Cars already tell us (with annoying whining bleeps) if lights have been left on or we're driving within a yard of anything. Now, Google is working on glasses that includes a phone, and Apple is developing an iWatch phone that sends messages.

Appliances are already too complicated for my liking. How many options can washing need - has anyone ever used 'worn once'? What about the 'bagel function' on toasters, or all the settings on driers - what's 'cupboard dry' or 'freshen up'? Surely dry is dry? Some vacuum cleaners even boast a 'flexi crevice tool' - in my prehistoric world, isn't that a nozzle?

 

The new Archbishop of Canterbury, Justin Welby, has been somewhat eclipsed by the arrival of a new Pope - perhaps his advisers thought a revealing interview would boost his image.

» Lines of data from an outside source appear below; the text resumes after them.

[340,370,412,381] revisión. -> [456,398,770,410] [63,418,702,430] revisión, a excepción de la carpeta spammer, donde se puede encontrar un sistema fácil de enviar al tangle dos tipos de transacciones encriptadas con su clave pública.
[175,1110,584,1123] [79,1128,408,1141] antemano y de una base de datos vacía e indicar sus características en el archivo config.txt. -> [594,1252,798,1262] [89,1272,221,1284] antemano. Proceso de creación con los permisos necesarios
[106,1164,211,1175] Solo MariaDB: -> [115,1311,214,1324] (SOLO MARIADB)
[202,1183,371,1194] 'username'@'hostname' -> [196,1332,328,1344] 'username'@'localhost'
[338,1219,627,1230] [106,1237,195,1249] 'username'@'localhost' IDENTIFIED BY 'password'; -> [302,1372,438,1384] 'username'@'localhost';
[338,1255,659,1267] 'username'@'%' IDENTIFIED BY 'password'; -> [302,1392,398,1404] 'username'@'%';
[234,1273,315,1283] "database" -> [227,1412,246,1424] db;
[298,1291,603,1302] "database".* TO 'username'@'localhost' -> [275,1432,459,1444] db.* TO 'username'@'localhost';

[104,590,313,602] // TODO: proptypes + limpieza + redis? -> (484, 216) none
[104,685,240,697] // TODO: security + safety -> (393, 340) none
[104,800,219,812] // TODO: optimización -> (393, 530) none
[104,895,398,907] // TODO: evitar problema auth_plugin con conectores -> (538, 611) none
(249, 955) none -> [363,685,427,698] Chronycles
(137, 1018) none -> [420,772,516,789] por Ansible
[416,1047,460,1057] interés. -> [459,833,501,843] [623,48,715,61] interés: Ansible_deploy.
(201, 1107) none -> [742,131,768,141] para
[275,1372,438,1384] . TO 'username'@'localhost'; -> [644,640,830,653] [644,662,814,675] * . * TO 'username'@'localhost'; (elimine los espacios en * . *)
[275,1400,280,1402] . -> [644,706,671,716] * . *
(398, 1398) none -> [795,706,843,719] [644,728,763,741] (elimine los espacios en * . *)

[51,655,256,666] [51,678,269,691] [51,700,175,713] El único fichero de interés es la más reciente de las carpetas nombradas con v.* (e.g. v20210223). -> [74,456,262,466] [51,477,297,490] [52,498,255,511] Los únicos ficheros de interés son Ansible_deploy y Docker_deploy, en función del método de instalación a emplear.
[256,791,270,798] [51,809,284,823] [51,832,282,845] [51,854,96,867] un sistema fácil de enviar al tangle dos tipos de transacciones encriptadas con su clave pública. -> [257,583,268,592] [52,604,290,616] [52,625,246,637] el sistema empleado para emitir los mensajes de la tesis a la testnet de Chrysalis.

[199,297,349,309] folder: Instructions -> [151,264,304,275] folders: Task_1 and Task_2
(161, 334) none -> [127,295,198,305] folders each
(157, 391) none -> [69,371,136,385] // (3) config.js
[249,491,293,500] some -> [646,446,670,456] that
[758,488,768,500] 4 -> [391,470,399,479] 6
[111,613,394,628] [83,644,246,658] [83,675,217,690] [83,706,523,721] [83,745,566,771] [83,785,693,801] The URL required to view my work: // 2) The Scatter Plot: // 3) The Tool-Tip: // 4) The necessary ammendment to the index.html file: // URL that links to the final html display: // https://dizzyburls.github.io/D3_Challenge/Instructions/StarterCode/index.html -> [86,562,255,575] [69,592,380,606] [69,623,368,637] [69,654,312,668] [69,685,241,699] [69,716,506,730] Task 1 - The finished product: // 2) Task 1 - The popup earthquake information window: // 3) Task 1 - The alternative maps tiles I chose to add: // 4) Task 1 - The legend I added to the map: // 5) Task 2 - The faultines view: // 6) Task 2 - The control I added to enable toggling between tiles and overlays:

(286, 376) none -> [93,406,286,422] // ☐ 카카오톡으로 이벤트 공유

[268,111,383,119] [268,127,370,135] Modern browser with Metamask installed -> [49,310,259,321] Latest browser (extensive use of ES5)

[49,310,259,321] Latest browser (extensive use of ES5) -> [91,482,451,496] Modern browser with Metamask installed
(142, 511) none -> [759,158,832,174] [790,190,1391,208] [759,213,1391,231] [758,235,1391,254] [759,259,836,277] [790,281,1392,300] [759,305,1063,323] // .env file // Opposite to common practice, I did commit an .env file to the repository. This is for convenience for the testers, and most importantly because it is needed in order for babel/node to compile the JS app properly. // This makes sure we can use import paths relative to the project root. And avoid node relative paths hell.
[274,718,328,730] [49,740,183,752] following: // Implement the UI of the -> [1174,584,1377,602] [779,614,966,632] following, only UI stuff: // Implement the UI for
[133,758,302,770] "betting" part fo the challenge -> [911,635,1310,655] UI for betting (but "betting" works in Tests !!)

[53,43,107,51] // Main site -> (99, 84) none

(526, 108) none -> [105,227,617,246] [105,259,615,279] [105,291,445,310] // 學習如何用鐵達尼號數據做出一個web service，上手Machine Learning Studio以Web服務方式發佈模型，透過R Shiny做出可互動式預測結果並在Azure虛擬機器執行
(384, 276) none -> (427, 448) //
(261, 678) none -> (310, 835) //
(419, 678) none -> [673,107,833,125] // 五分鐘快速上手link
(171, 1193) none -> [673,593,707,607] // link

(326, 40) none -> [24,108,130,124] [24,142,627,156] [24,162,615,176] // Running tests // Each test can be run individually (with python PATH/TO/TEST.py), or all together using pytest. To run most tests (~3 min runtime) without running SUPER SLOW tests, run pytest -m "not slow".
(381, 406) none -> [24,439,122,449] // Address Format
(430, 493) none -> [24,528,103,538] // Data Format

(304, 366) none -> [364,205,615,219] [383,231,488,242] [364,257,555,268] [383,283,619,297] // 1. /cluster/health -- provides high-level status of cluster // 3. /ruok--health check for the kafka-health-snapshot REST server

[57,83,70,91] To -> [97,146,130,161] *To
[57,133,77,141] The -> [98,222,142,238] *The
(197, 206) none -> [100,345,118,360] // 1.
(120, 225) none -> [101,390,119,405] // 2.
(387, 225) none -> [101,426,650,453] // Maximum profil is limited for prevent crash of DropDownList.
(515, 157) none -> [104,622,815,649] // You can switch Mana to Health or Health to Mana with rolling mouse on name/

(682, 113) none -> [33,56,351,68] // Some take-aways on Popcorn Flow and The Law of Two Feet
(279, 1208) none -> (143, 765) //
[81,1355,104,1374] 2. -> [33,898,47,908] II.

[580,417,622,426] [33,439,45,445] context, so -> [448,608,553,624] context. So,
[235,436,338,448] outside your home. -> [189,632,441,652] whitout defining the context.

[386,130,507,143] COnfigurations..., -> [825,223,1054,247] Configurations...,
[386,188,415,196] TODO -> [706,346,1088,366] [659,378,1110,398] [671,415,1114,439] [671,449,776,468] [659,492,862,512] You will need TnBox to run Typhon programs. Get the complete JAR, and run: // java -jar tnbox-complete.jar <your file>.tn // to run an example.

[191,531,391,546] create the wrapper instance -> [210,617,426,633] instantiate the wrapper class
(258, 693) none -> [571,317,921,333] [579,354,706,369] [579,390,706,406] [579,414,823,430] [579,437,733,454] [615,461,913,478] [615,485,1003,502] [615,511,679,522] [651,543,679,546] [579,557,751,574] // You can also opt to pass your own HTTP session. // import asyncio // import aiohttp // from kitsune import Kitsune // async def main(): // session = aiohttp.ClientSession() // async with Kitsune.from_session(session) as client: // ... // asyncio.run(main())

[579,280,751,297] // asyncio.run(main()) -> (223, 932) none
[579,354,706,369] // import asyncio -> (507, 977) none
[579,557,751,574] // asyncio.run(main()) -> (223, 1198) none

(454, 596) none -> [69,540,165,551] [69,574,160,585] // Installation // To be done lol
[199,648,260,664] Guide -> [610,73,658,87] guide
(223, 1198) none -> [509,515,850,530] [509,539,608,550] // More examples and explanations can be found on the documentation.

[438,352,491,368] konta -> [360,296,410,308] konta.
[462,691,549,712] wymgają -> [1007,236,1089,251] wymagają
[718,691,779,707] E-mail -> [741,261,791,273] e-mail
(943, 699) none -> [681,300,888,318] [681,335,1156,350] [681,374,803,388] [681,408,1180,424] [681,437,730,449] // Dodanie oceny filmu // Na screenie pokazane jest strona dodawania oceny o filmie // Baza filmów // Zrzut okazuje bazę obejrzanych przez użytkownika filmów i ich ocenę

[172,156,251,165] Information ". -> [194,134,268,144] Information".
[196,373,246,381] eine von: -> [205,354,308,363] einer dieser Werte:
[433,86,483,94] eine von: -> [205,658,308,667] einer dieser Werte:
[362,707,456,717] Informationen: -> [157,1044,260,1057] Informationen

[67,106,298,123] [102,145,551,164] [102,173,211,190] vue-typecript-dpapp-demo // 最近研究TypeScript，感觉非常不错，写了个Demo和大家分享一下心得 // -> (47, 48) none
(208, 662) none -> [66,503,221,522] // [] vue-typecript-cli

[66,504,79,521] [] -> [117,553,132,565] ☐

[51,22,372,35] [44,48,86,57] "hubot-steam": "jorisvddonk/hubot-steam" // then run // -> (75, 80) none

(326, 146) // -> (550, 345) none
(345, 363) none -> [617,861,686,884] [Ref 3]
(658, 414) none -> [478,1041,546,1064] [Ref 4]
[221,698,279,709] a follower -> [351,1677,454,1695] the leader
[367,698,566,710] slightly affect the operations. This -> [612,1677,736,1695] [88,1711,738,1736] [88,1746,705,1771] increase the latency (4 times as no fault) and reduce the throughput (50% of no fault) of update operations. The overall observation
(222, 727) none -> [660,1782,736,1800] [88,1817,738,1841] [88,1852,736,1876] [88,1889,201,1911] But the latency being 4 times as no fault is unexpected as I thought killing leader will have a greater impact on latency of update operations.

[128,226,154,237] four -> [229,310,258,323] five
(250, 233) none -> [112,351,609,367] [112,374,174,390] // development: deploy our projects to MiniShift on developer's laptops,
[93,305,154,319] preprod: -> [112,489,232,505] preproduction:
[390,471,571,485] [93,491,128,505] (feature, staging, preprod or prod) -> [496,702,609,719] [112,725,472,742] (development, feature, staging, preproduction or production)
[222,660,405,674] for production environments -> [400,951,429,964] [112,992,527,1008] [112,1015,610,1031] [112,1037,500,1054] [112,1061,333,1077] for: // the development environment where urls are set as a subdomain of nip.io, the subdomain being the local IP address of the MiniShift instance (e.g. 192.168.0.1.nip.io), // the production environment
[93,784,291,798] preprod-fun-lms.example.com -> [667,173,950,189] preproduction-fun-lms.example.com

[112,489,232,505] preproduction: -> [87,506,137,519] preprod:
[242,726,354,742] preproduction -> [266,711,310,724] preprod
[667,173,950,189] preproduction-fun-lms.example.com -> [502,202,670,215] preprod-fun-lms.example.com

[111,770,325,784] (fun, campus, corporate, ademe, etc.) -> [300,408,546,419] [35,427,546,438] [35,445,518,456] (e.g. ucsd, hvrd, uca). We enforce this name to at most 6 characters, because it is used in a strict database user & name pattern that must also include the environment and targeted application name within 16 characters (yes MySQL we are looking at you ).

Telling us his father was an alcoholic and worrying that this behaviour can be inherited doesn't impress me. He says his wife 'keeps an eye' on his drinking. Like the Archbishop, I've lived with people who drank way too much, and asking someone close to act as your policeman never works. 

 

A brawl in one of the hostelries inside the Houses of Parliament selling subsidised alcohol ends with an MP arrested and spending a night in custody. MPs can get sloshed all day long on the cheap - they don't have to go to a supermarket for discounted booze. According to Eric Pickles, these bars must be shut down. I agree.